Чем больше я углубляюсь в воспоминания, тем сильнее моя уверенность: рисунки всплыли только утром в субботу, когда Амброуз был уже мертв и даже зарыт. Я ведь говорила с мисс Уэзерби в пятницу перед ужином; она спрашивала про маму, про мои планы на выходные. Она была абсолютно спокойна. Ужас, шок и ярость ее лицо выражало в субботу утром – а накануне никто не разглядел бы и намека на эти эмоции. Конечно, может, мисс Уэзерби на диво умело притворялась, но для чего? С какой целью? У нее не было ни малейшего повода выжидать полсуток, чтобы предъявить нам доказательства. Если бы мисс Уэзерби получила рисунки в пятницу, уж она не замедлила бы вызвать нас в тот же день.
В общем, как ни крути, а вывод очевиден: рисунки всплыли после смерти Амброуза.
Но кто их подбросил? И зачем?
Вопросы почти равноценны, тут не поспоришь.
Кто-то шантажировал Амброуза – и в конце концов привел угрозу в исполнение.
Или, может, кто-то сначала убил Амброуза, а потом подбросил рисунки – как мотив для мнимого суицида?
Или… или Амброуз сам их отправил мисс Уэзерби перед тем, как принять смертельную дозу – скажем, это был жест раскаяния?

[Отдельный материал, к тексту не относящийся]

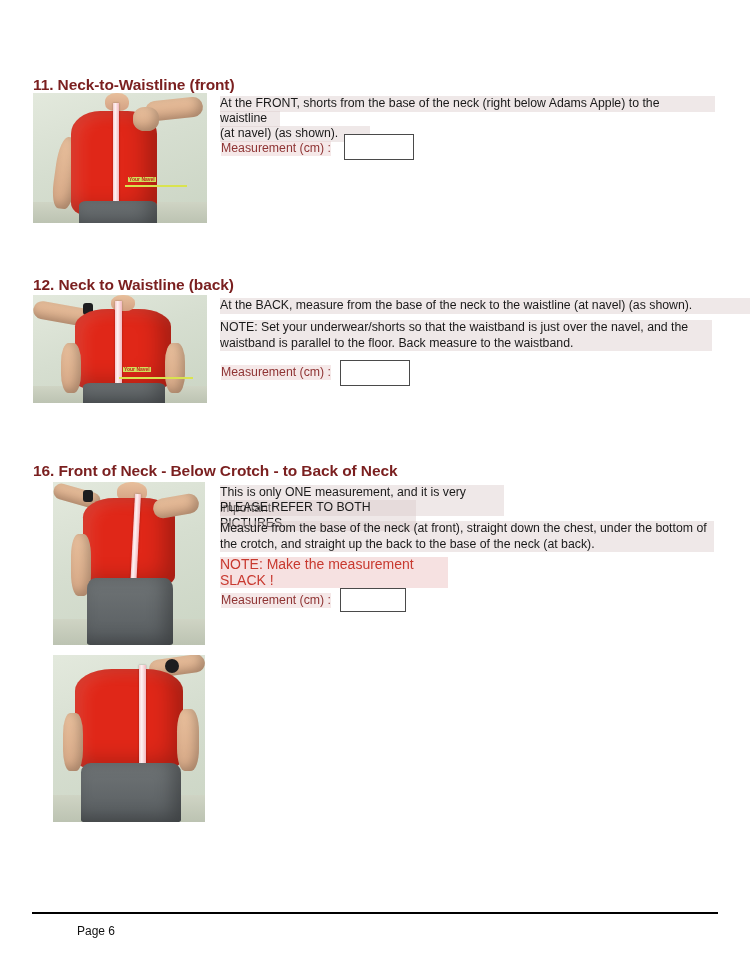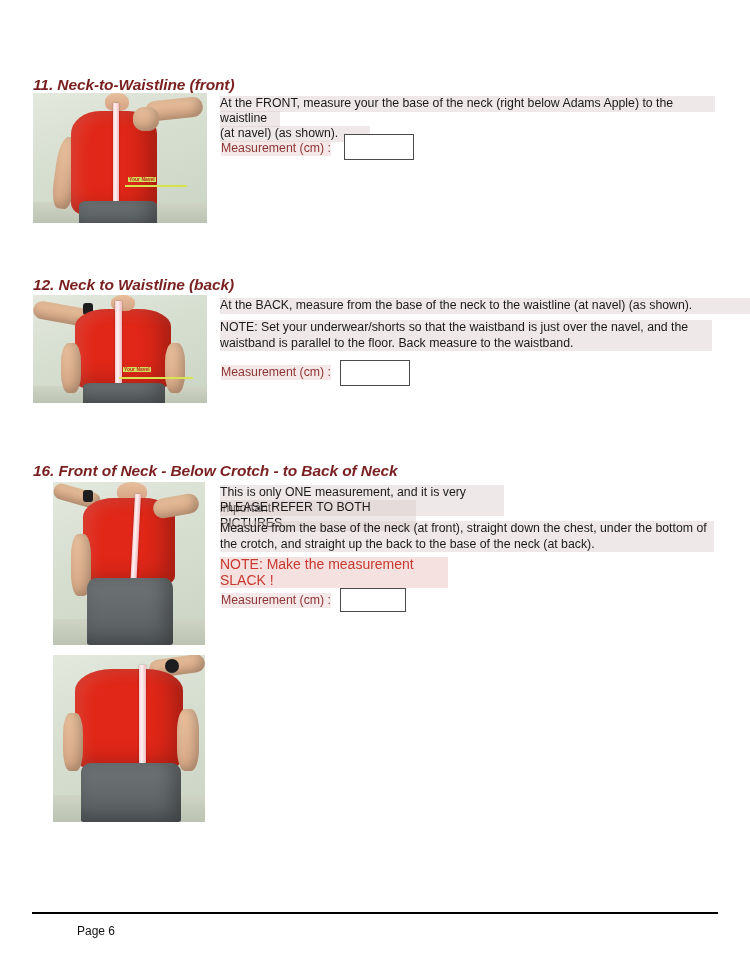--- a/index.html
+++ b/index.html
@@ -24,21 +24,20 @@
   }
 
   
   .section-heading {
     position: absolute;
     font-size: 15.5px;
     font-weight: bold;
     color: #7a1f1f;
     letter-spacing: -0.1px;
     white-space: nowrap;
-    font-style: italic;
   }
 
   
   .photo {
     position: absolute;
     overflow: hidden;
     background: #dfe6da;
   }
   .photo .wall {
     position: absolute;
@@ -169,21 +168,21 @@
     <div class="head" style="left:72px; top:0px; width:24px; height:18px;"></div>
 
     <div class="tape" style="left:80px; top:10px; width:6px; height:120px;"></div>
 
     <div class="pants" style="left:46px; top:108px; width:78px; height:28px;"></div>
 
     <div class="navel-note" style="left:95px; top:84px;">Your Navel</div>
     <div class="navel-line" style="left:92px; top:92px; width:62px;"></div>
   </div>
 
-  <div class="body-text hl" style="left:220px; top:96px; width:495px;">At the FRONT, measure your the base of the neck (right below Adams Apple) to the</div>
+  <div class="body-text hl" style="left:220px; top:96px; width:495px;">At the FRONT, shorts from the base of the neck (right below Adams Apple) to the</div>
   <div class="body-text hl" style="left:220px; top:111px; width:60px;">waistline</div>
   <div class="body-text hl" style="left:220px; top:126px; width:150px;">(at navel) (as shown).</div>
 
   <div class="measure-label" style="left:221px; top:141px;">Measurement (cm) :</div>
   <div class="measure-box" style="left:344px; top:134px; width:70px; height:26px;"></div>
 
   <div class="section-heading" style="left:33px; top:276px;">12. Neck to Waistline (back)</div>
 
   <div class="photo" style="left:33px; top:295px; width:174px; height:108px;">
     <div class="wall"></div>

Нет, только не это. Версию отметаю практически сразу. Амброузу не следовало нас рисовать, это было неправильно и в плане этики, и с точки зрения Уголовного кодекса. По выражению Фатимы, Амброуз злоупотреблял своим положением учителя. Пожалуй, с течением лет он и сам раскаялся бы.
Но, что бы он ни чувствовал, в школу он бы рисунки не отправил. Не потому даже, что боялся за себя. Амроуз не стал бы подвергать нас подобному унижению; и уж тем более не стал бы подвергать унижению свою обожаемую дочь. Он любил нас всех, любил слишком сильно. В этом я не сомневаюсь, это «любил» повторяю в такт ударом колес электрички о рельсы, что мчит меня под землей. Глотаю пыльный теплый туннельный ветер и твержу: «Он нас любил, потому что любил Кейт, а мы были ее подругами».
Тогда чья это работа?
Может, кто из деревенских случайно заглянул на мельницу, заметил что-то и прикинул: тут есть чем поживиться? Хорошо бы так.
Потому что, если не так, если шантажист – не из деревни, то… Об этом и подумать нельзя.
Это значит, что имело место убийство.
И круг подозреваемых чудовищно узок.
Люк отпадает сразу. Со смертью Амброуза никто столько не потерял, сколько он. И дома, и сестры, и приемного отца лишился. Амброуз ведь был Люку еще и защитником.
Дальше деревенские. Ума не приложу, кто мог желать смерти Амброуза. Одно дело – шантаж и материальная выгода, тут все понятно. Но чтобы убивать своего же?
Ну и кто остается? У кого был доступ и к рисункам, и к героиновой заначке? Кто находился в доме перед самой смертью Амброуза?